This is the mail archive of the
gdb@sources.redhat.com
mailing list for the GDB project.
Re: backtrace through 'sleep', (1255 and 1253)
- From: Elena Zannoni <ezannoni at redhat dot com>
- To: Michael Elizabeth Chastain <mec at shout dot net>
- Cc: gdb at sources dot redhat dot com
- Date: Mon, 4 Aug 2003 11:40:47 -0400
- Subject: Re: backtrace through 'sleep', (1255 and 1253)
- References: <200308021518.h72FISaN031424@duracef.shout.net>
Michael Elizabeth Chastain writes:
> Here's what I've learned so far.
>
> This is the code for 'sleep' in /lib/i686/libc.so.6:
>
> push %ebp
> xor %ecx, %ecx
> mov %esp, %ebp
> push %edi
> xor %edx, %edx
> ...
> call __i686.get_pc_thunk.bx
> add $0x7bfab, %ebx
> sub $0x1cc, %esp
> ...
>
> This is on a red hat linux 8 system, native i686-pc-linux-gnu.
>
> This is C code, not hand-coded assembler! The "xor" instructions have been
> mixed into the prologue. They are just setting some variables to zero.

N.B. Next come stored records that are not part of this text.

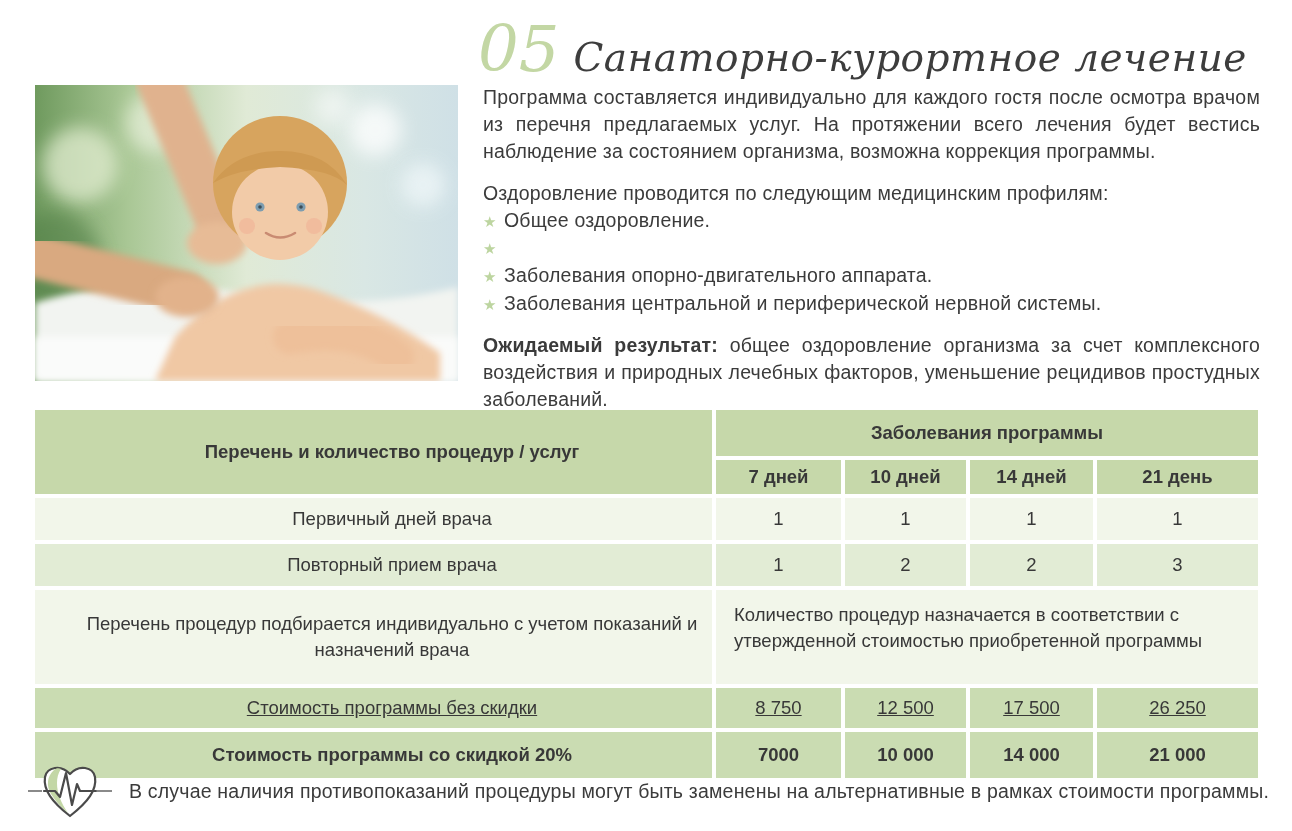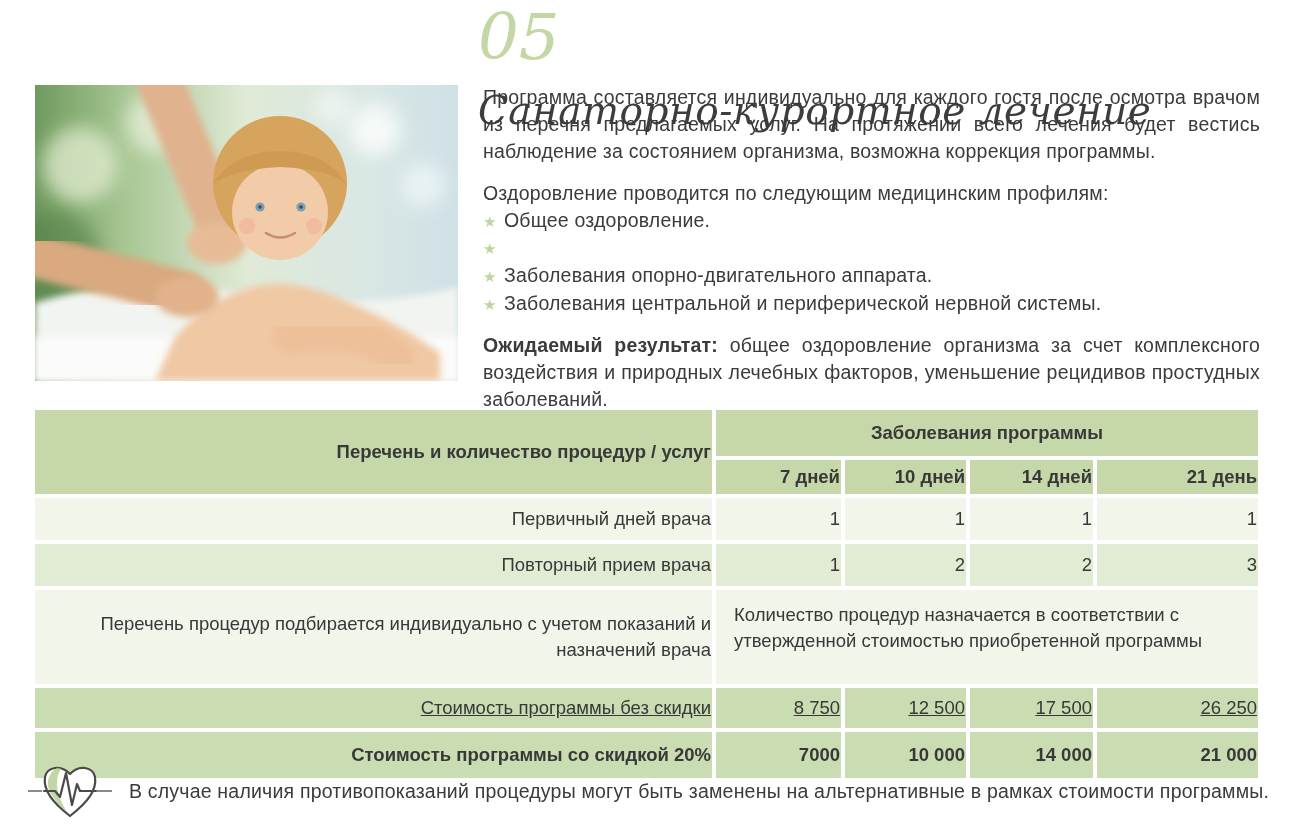"05" .title-block { flex-direction: column -> none; top: 0 -> 12px }
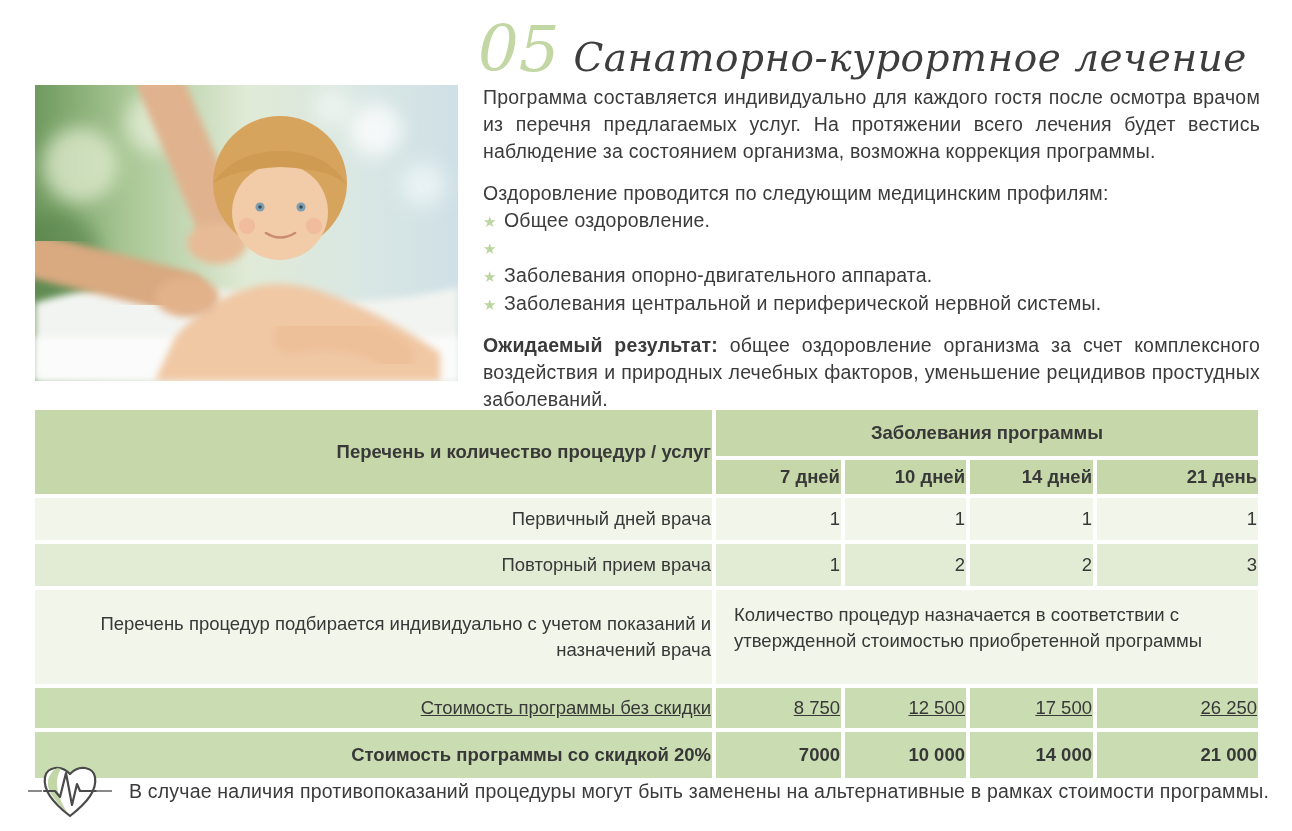"Перечень и количество процедур /" .cell-label { text-align: right -> center }
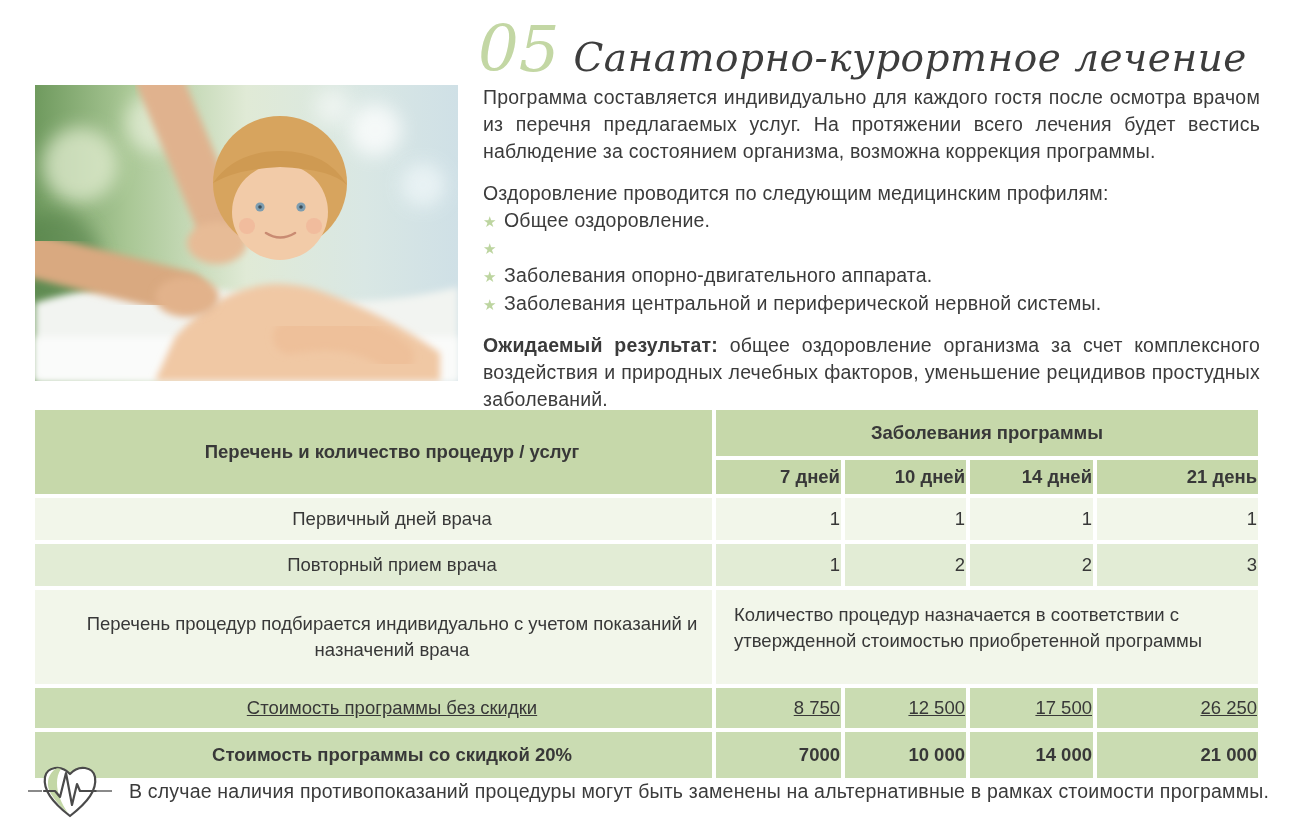"7 дней" .cell-num { text-align: right -> center }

> The call to __i686.get_pc_thunk.bx comes from gcc -fpic.
>
> Here is the code in i386_frame_cache:
>
> frame_unwind_register (next_frame, I386_EBP_REGNUM, buf);
> cache->base = extract_unsigned_integer (buf, 4);
> if (cache->base == 0)
> return cache;
>
> cache->save_regs[I386_EIP_REGNUM] = 4;
>
> cache->pc = frame_func_unwind (next_frame);
> if (cache->pc != 0)
> i386_analyze_prologue (cache->pc, frame_pc_unwind (next_frame), cache);
>
> if (cache->locals < 0)
> {
> /* We didn't find a valid frame, which means that CACHE->base
> currently holds the frame pointer for our calling frame. If
> we're at the start of a function, or somewhere half-way its
> prologue, the function's frame probably hasn't been fully
> setup yet. Try to reconstruct the base address for the stack
> frame by looking at the stack pointer. For truly "frameless"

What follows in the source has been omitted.